Swiss Army Man (2016)

(On Cable TV, January 2017) I’m the kind of viewer that should be open to weirdness in movies, but that’s not always true and Swiss Army Man clearly shows the limits of what I can tolerate. To be clear, the idea of a man using a farting corpse to escape from a desert island ranks as quirky and faintly cool. But it’s when Swiss Army Man gets deeper into “explaining life as if to a child or alien” that it steps from weird to twee and loses me along the way. By the time the ending of the film attempts to blur the lines between dream-logic and magical realism, imposes some kind of moral conclusion and crafts a magical soaring coda, I have checked out. The film, literally and figuratively spends too much time in the woods for me to care, and it’s not the frank language, candid looks at humanity or piled-upon weirdness that help the film along the way. To be fair, Paul Dano is almost perfectly cast as the protagonist, while Daniel Radcliffe has a terrific turn as a corpse gradually coming back to life while revealing prodigious capabilities.

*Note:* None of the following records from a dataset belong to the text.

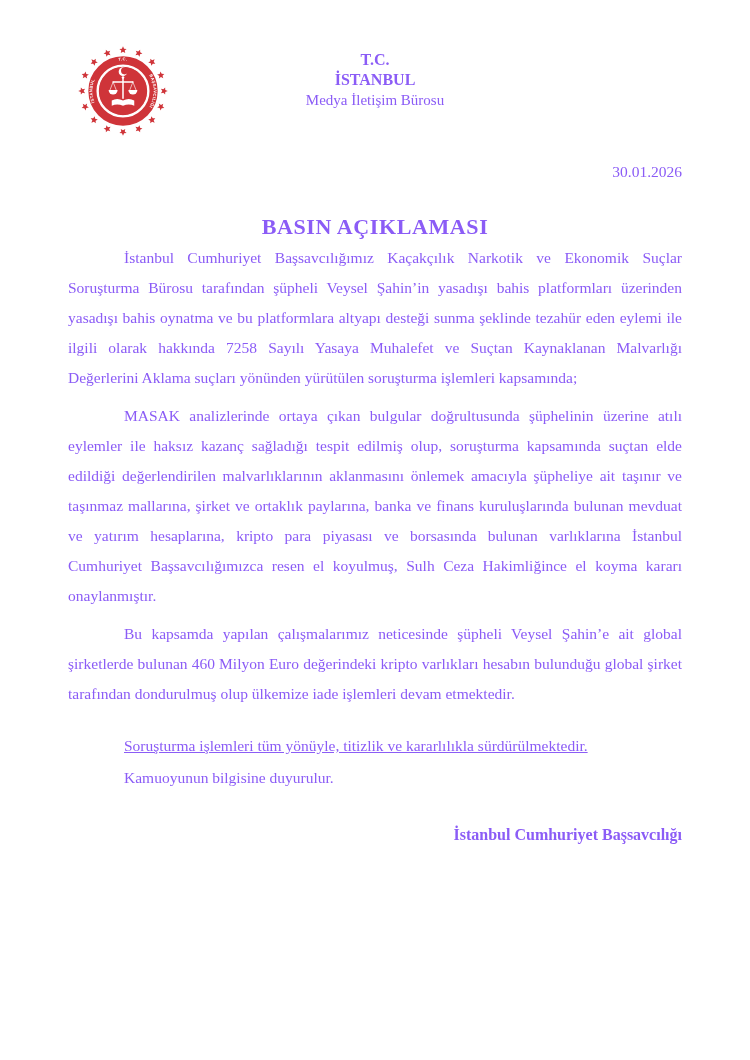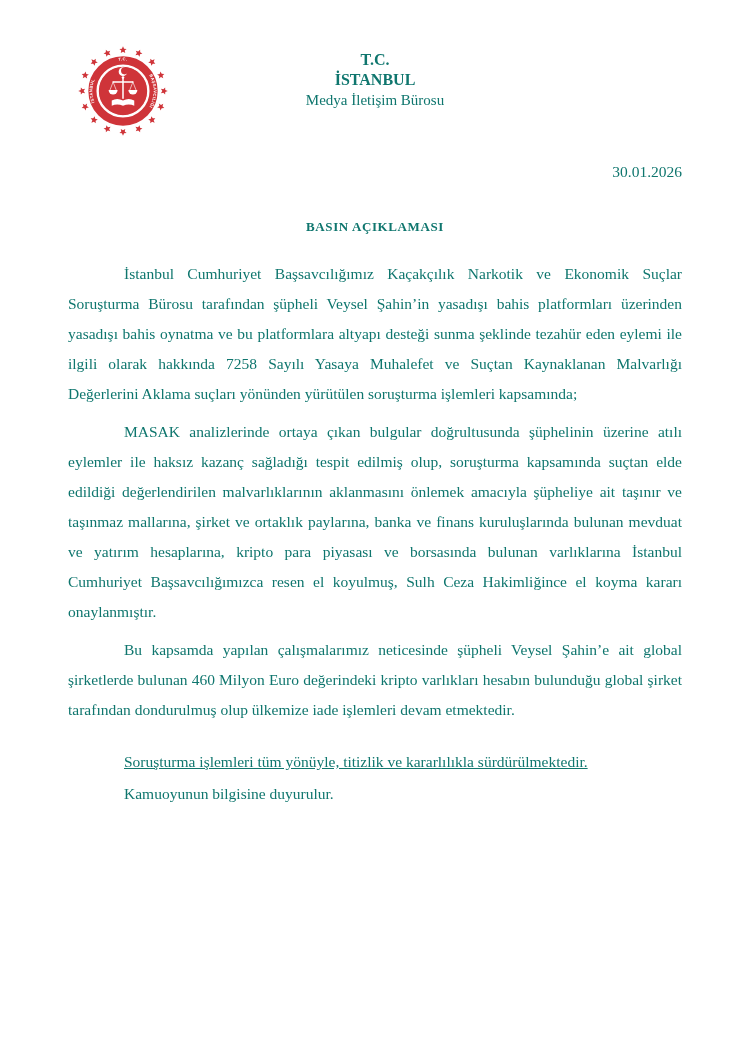--- a/index.html
+++ b/index.html
@@ -3,21 +3,21 @@
 <meta charset="utf-8">
 <style>
   html, body { margin: 0; padding: 0; background: #ffffff; }
   .page {
     position: relative;
     width: 750px;
     height: 1060px;
     margin: 0 auto;
     background: #ffffff;
     font-family: "Liberation Serif", "DejaVu Serif", serif;
-    color: #0f766e;
+    color: #8b5cf6;
     overflow: hidden;
     box-sizing: border-box;
     padding: 0 68px;
   }
   .letterhead {
     position: relative;
     margin-top: 46px;
     height: 94px;
   }
   .emblem {
@@ -36,24 +36,24 @@
   .head-line-office { font-weight: bold; font-size: 16.5px; }
   .head-line-bureau { font-size: 15px; }
   .doc-date {
     text-align: right;
     font-size: 15.5px;
     margin-top: 22px;
     line-height: 20px;
   }
   .doc-title {
     text-align: center;
-    font-size: 13px;
+    font-size: 22px;
     font-weight: bold;
     letter-spacing: 0.6px;
-    margin: 34px 0 21px 0;
+    margin: 34px 0 5px 0;
     line-height: 22px;
   }
   .body-text p {
     font-size: 15.5px;
     line-height: 30px;
     text-align: justify;
     text-indent: 56px;
     margin: 0 0 8px 0;
   }
   .body-text p.para-3 { margin-bottom: 22px; }
@@ -135,14 +135,15 @@
   <div class="doc-title">BASIN AÇIKLAMASI</div>
 
   <div class="body-text">
     <p class="para-1">İstanbul Cumhuriyet Başsavcılığımız Kaçakçılık Narkotik ve Ekonomik Suçlar Soruşturma Bürosu tarafından şüpheli Veysel Şahin’in yasadışı bahis platformları üzerinden yasadışı bahis oynatma ve bu platformlara altyapı desteği sunma şeklinde tezahür eden eylemi ile ilgili olarak hakkında 7258 Sayılı Yasaya Muhalefet ve Suçtan Kaynaklanan Malvarlığı Değerlerini Aklama suçları yönünden yürütülen soruşturma işlemleri kapsamında;</p>
     <p class="para-2">MASAK analizlerinde ortaya çıkan bulgular doğrultusunda şüphelinin üzerine atılı eylemler ile haksız kazanç sağladığı tespit edilmiş olup, soruşturma kapsamında suçtan elde edildiği değerlendirilen malvarlıklarının aklanmasını önlemek amacıyla şüpheliye ait taşınır ve taşınmaz mallarına, şirket ve ortaklık paylarına, banka ve finans kuruluşlarında bulunan mevduat ve yatırım hesaplarına, kripto para piyasası ve borsasında bulunan varlıklarına İstanbul Cumhuriyet Başsavcılığımızca resen el koyulmuş, Sulh Ceza Hakimliğince el koyma kararı onaylanmıştır.</p>
     <p class="para-3">Bu kapsamda yapılan çalışmalarımız neticesinde şüpheli Veysel Şahin’e ait global şirketlerde bulunan 460 Milyon Euro değerindeki kripto varlıkları hesabın bulunduğu global şirket tarafından dondurulmuş olup ülkemize iade işlemleri devam etmektedir.</p>
     <p class="para-4">Soruşturma işlemleri tüm yönüyle, titizlik ve kararlılıkla sürdürülmektedir.</p>
     <p class="para-5">Kamuoyunun bilgisine duyurulur.</p>
   </div>
 
+  <div class="signature">İstanbul Cumhuriyet Başsavcılığı</div>
 
 </div>
 
 </body></html>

Sometimes, a film’s details don’t matter as much as the way it’s put together, and it’s that overall atmosphere that annoyed me so much about Swiss Army Man. Perhaps I wasn’t in the right mood for twee, or perhaps I’m just far too much of a square to tolerate the kind of questions asked by the film. All I know is that I found the film far less interesting than its hype suggested.